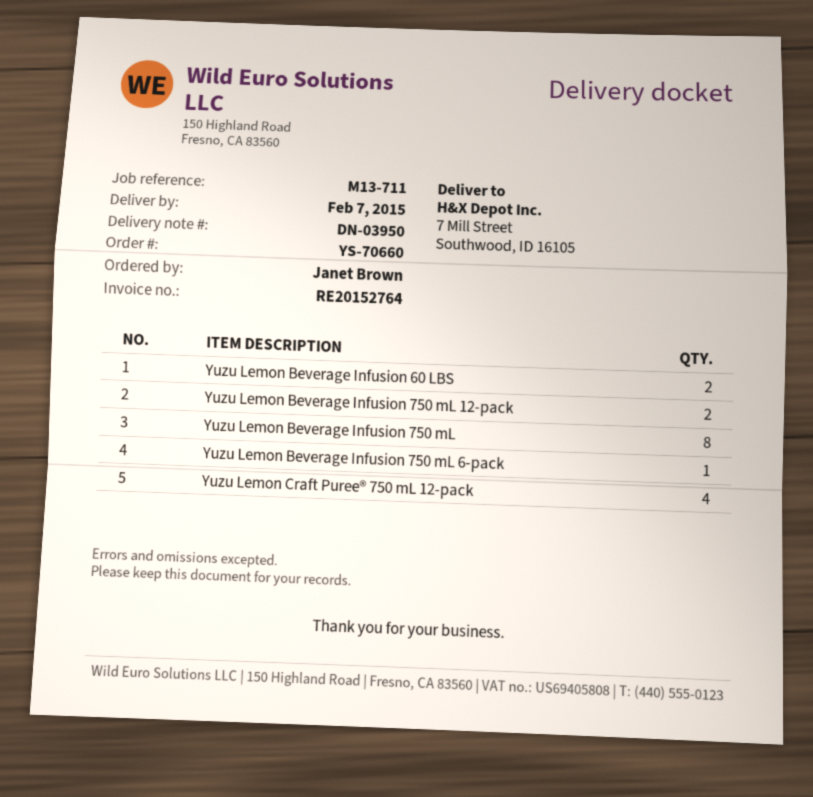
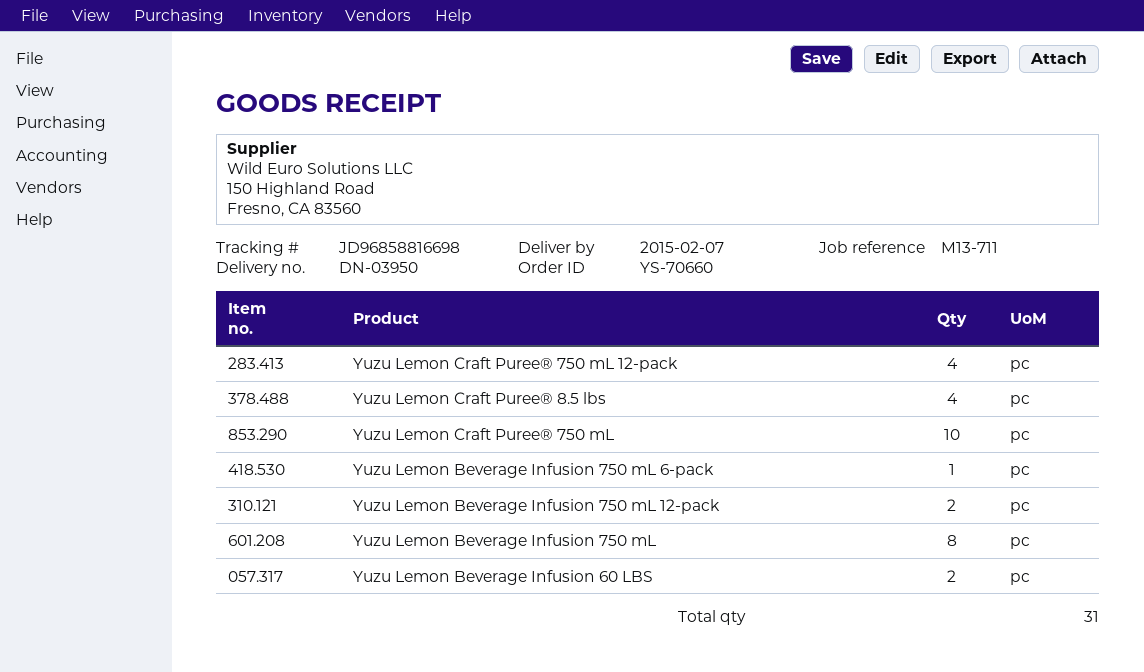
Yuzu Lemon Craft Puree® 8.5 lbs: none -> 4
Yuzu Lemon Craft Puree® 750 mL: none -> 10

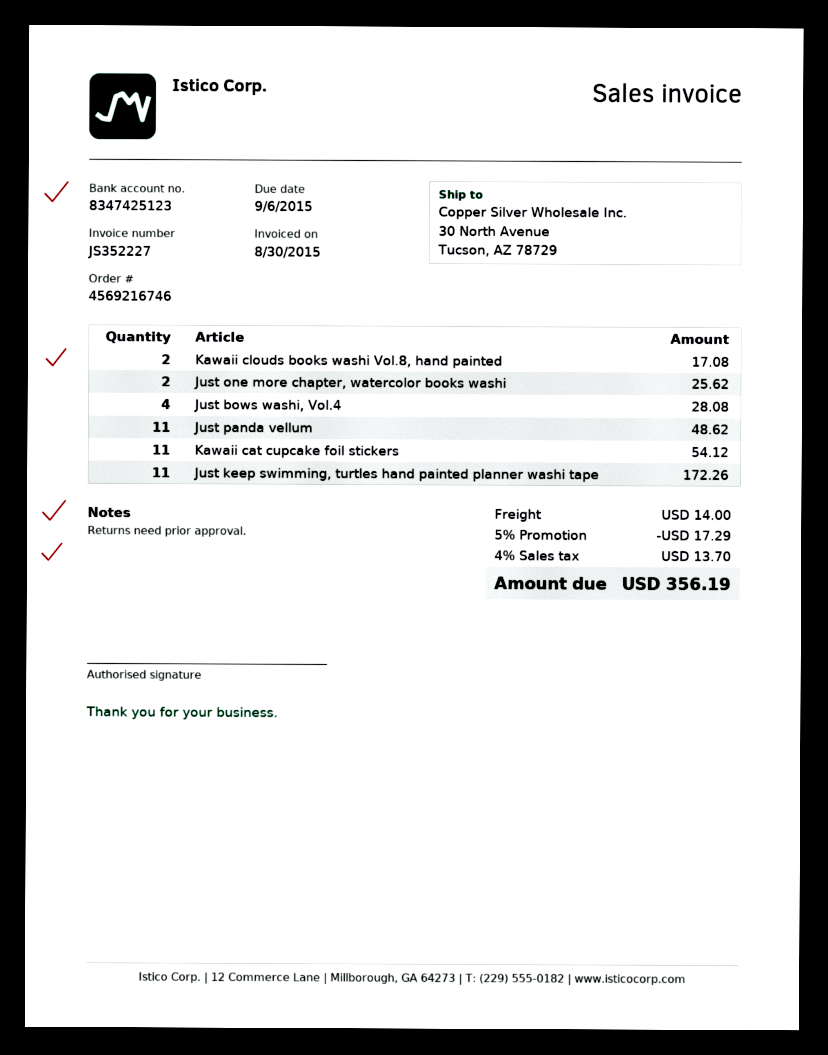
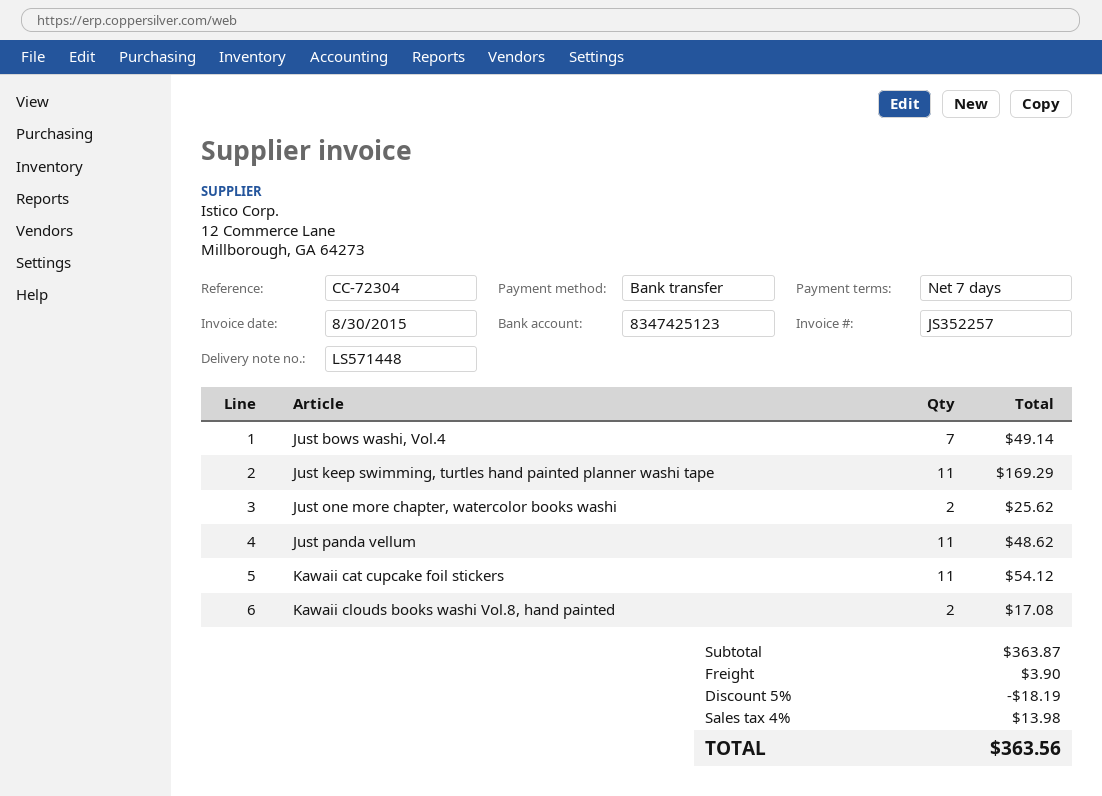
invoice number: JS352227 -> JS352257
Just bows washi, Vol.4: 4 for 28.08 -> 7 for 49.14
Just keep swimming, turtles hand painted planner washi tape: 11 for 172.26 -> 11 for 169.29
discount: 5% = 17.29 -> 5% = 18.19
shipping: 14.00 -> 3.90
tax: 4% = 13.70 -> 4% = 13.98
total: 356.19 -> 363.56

━━━━━━━━━━

What you have to do: Starting from the line with "Just keep swimming, turtles" and ending with the final line of the data, quote every line exactly, both ends included.

Answer section:
Just keep swimming, turtles hand painted planner washi tape: 11 for 172.26 -> 11 for 169.29
discount: 5% = 17.29 -> 5% = 18.19
shipping: 14.00 -> 3.90
tax: 4% = 13.70 -> 4% = 13.98
total: 356.19 -> 363.56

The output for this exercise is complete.